God has used me to make literally hundreds of converts since my own conversion over thirty-plus years ago. These converts have come from one-on-one and small group venues, and eighty-four of them are my adult godchildren. The way I’ve done this is by teaching the catechism evangelistically. Experience has taught me that there are three points when a person makes the decision to become a Catholic. Many convert as too as I prove in the first article of the Creed that God exists. Both society and culture seem to have convinced people that there is no God, so for many of them all it takes is merely proof that He does exist.
The second point at which they convert is when I teach the fullness of both the scriptural and Catholic teaching on the ninth article of the Creed: “I believe in the Catholic Church, the communion of saints.” It’s here that we prove through scripture, history, and patristics that Jesus did indeed establish the Catholic Church.
Among those who convert, if they haven’t converted during the first or ninth articles of the Creed, they always convert when they hear the full teaching on the Most Holy Eucharist. That’s the dealmaker!

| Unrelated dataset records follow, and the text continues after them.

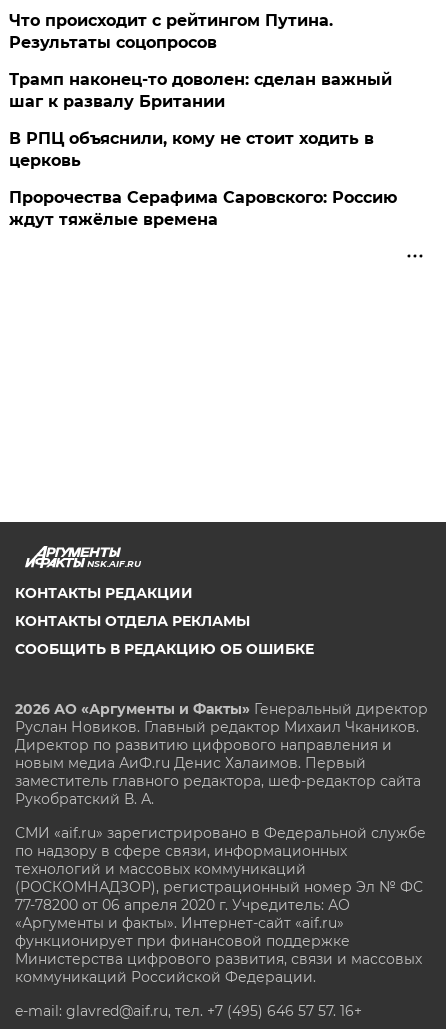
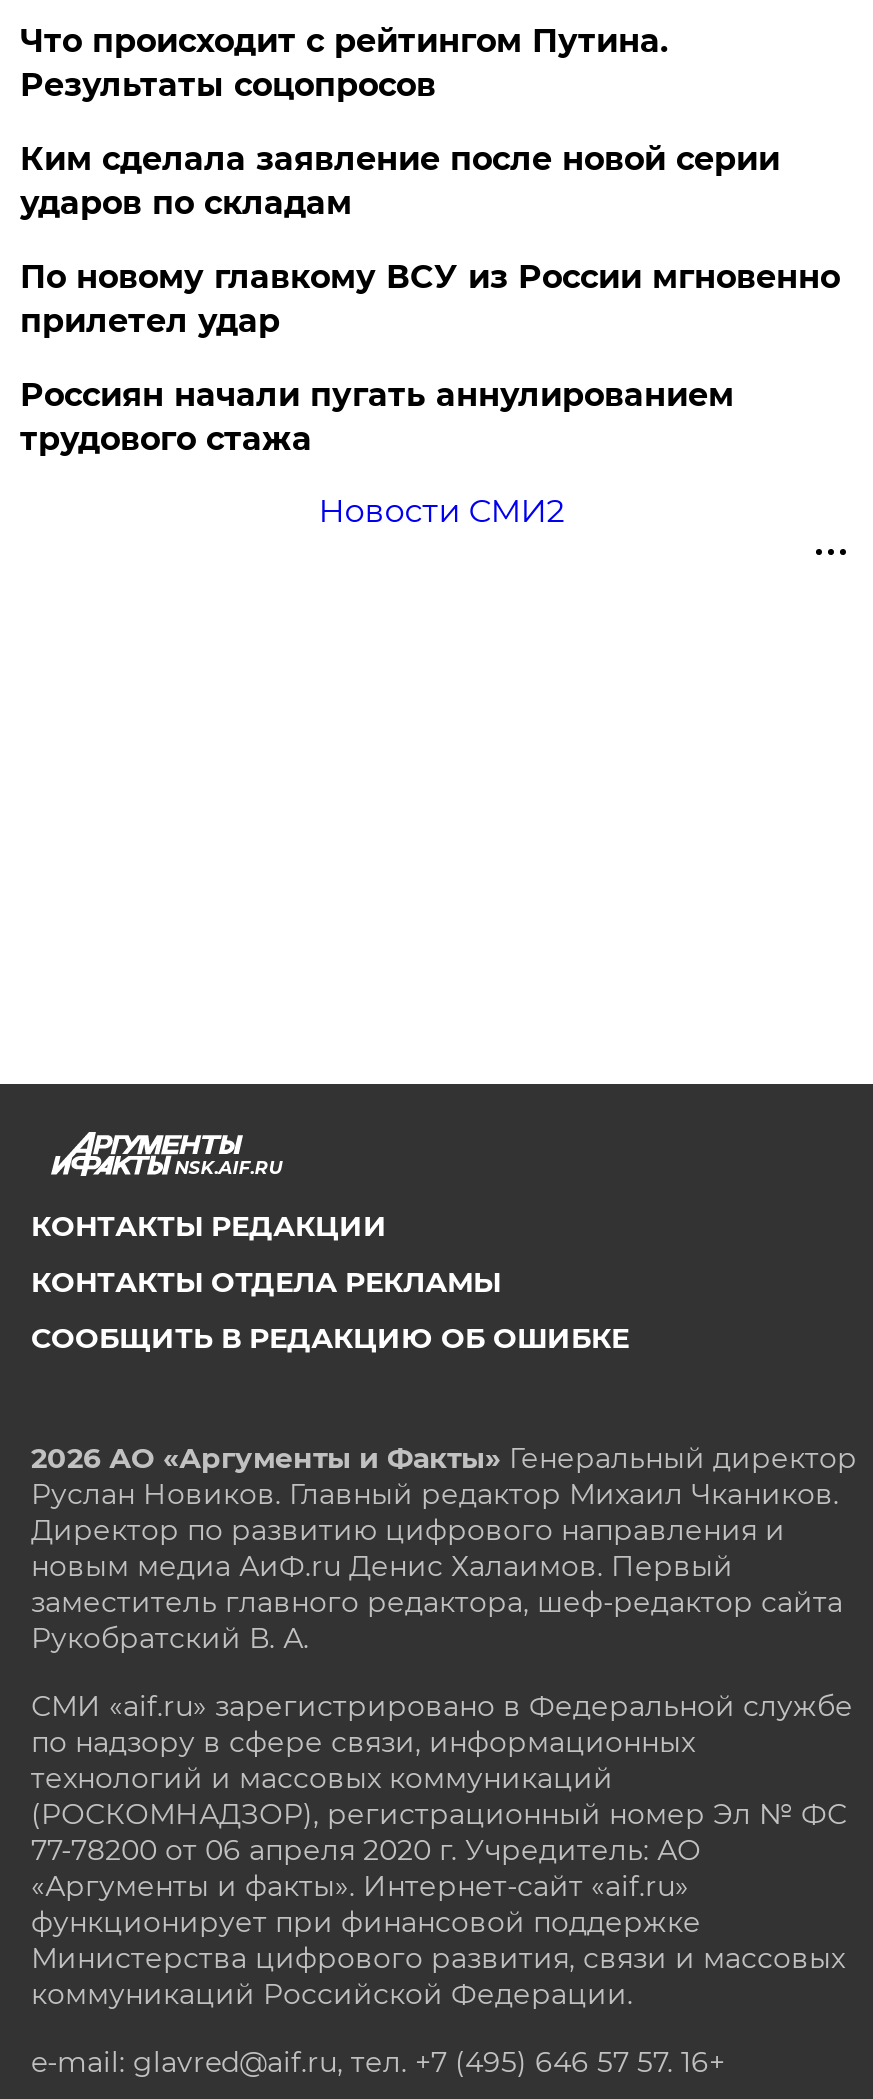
- Трамп наконец-то доволен: сделан важный
- шаг к развалу Британии
- В РПЦ объяснили, кому не стоит ходить в
- церковь
- Пророчества Серафима Саровского: Россию
- ждут тяжёлые времена
+ Ким сделала заявление после новой серии
+ ударов по складам
+ По новому главкому ВСУ из России мгновенно
+ прилетел удар
+ Россиян начали пугать аннулированием
+ трудового стажа
+ Новости СМИ2
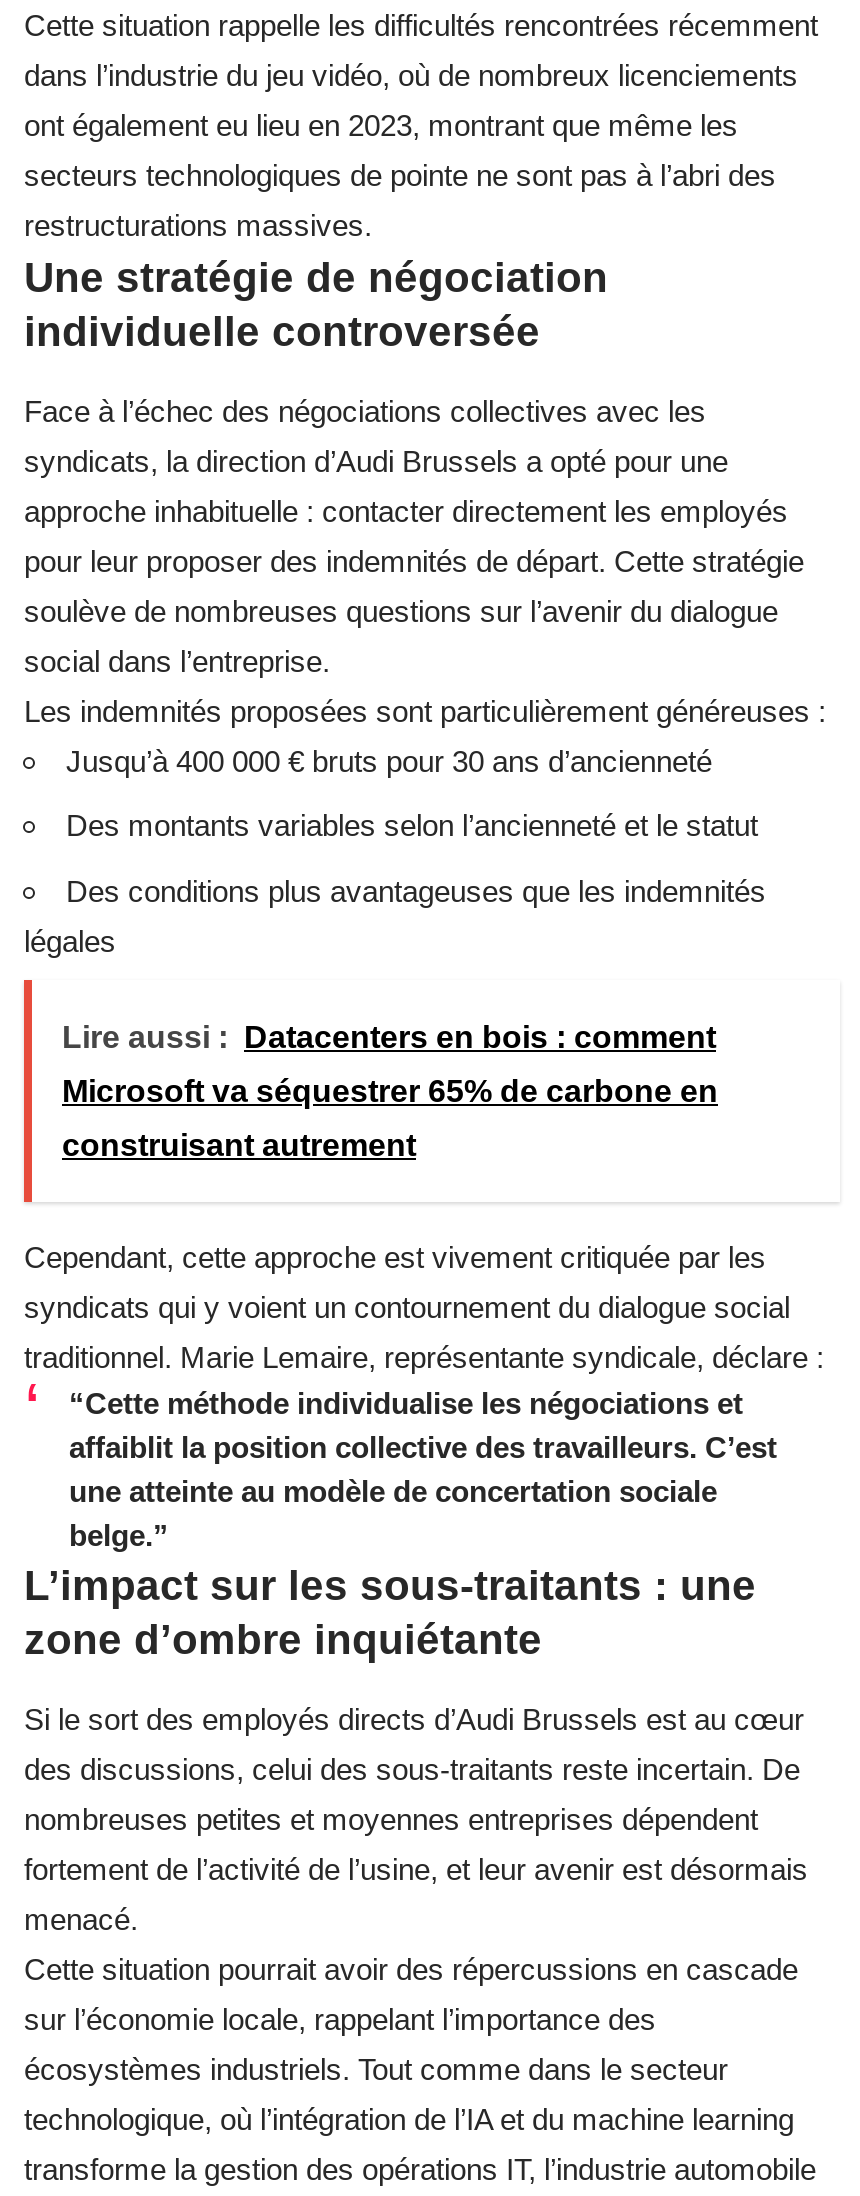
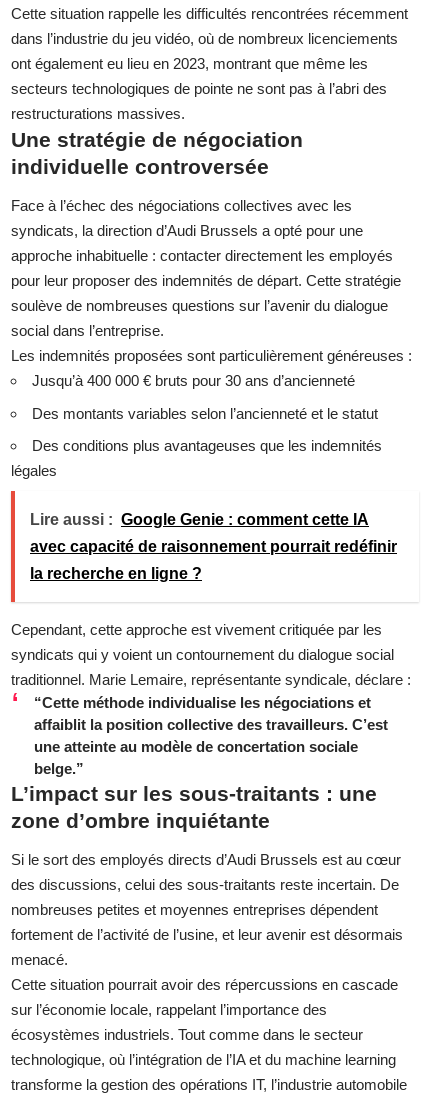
- Lire aussi : Datacenters en bois : comment
+ Lire aussi : Google Genie : comment cette IA

- Microsoft va séquestrer 65% de carbone en
+ avec capacité de raisonnement pourrait redéfinir

- construisant autrement
+ la recherche en ligne ?
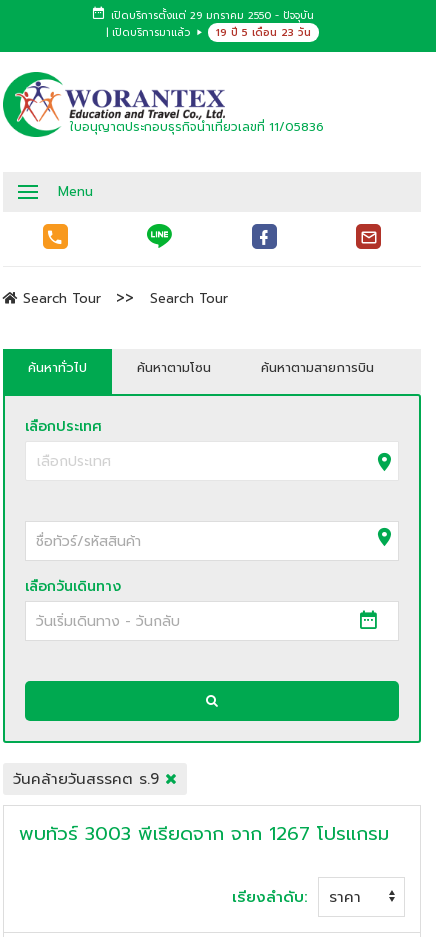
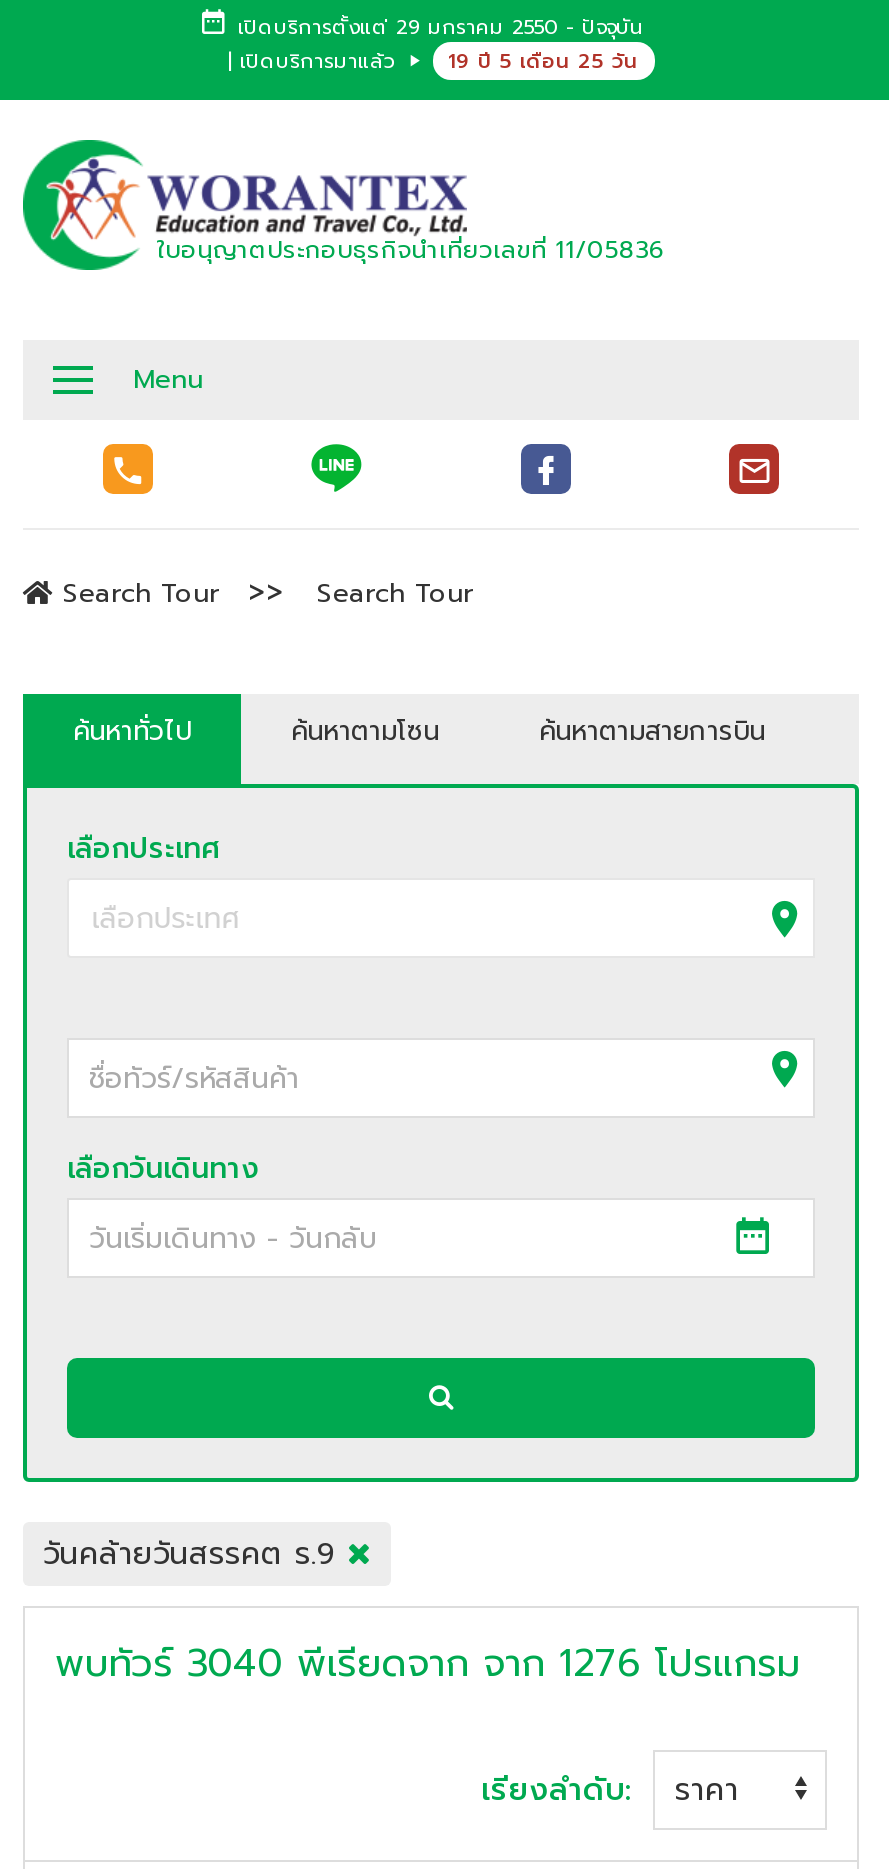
- 19 ปี 5 เดือน 23 วัน
+ 19 ปี 5 เดือน 25 วัน

- พบทัวร์3003พีเรียดจากจาก1267โปรแกรม
+ พบทัวร์3040พีเรียดจากจาก1276โปรแกรม
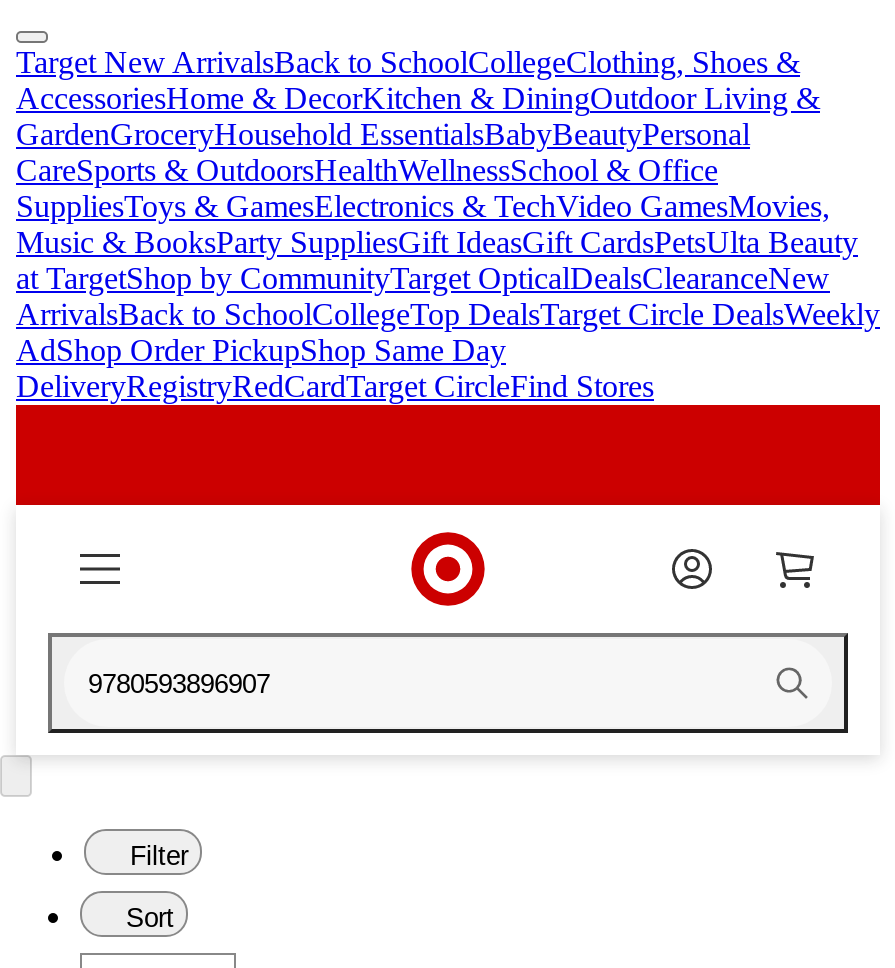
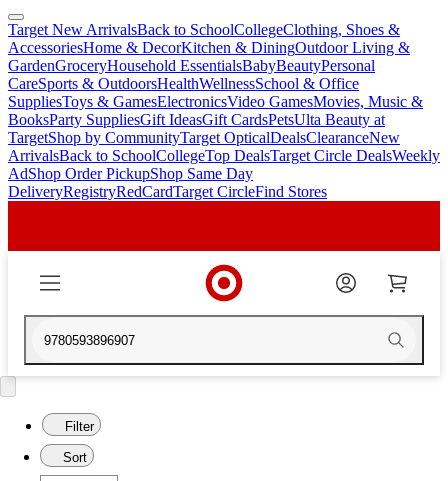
- SuppliesToys & GamesElectronics & TechVideo GamesMovies,
- Music & BooksParty SuppliesGift IdeasGift CardsPetsUlta Beauty
- at TargetShop by CommunityTarget OpticalDealsClearanceNew
+ SuppliesToys & GamesElectronicsVideo GamesMovies, Music &
+ BooksParty SuppliesGift IdeasGift CardsPetsUlta Beauty at
+ TargetShop by CommunityTarget OpticalDealsClearanceNew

When I first read the statistic that said 70% of Catholics don’t believe in the Real Presence, I was shocked beyond belief. I wondered how Catholics who’d grown up with the full Eucharistic teaching could not believe. Then as I began to research it, it occurred to me that no one had ever given them the full teaching on the Eucharist. Agents of Darkness who’d infiltrated the Church with the intention of destroying the supernatural faith of Catholics in the Eucharist did so by dumbing down catechesis on it, along with introducing such evil practices as Communion in the hand and standing rather than kneeling to receive. After all, if the Eucharist is treated like ordinary bread the people will begin to believe it’s ordinary bread.
If you’re reading this and you’ve come to believe that the Eucharist is merely a symbol—a representation of Jesus—then you need to reach out to me so I can make certain that you get the entire Catholic teaching on the Eucharist. I’ll not only give you the fullness of the Church’s teaching on the Eucharist, but I’ll prove to you the reality of It. Reach out to me with an email at Joe@CantankerousCatholic.com.
If you’re reading this and you do believe in the Real Presence, you have a moral obligation to reach out to those 70% of non-believers. Don’t know who they are? Just start asking them.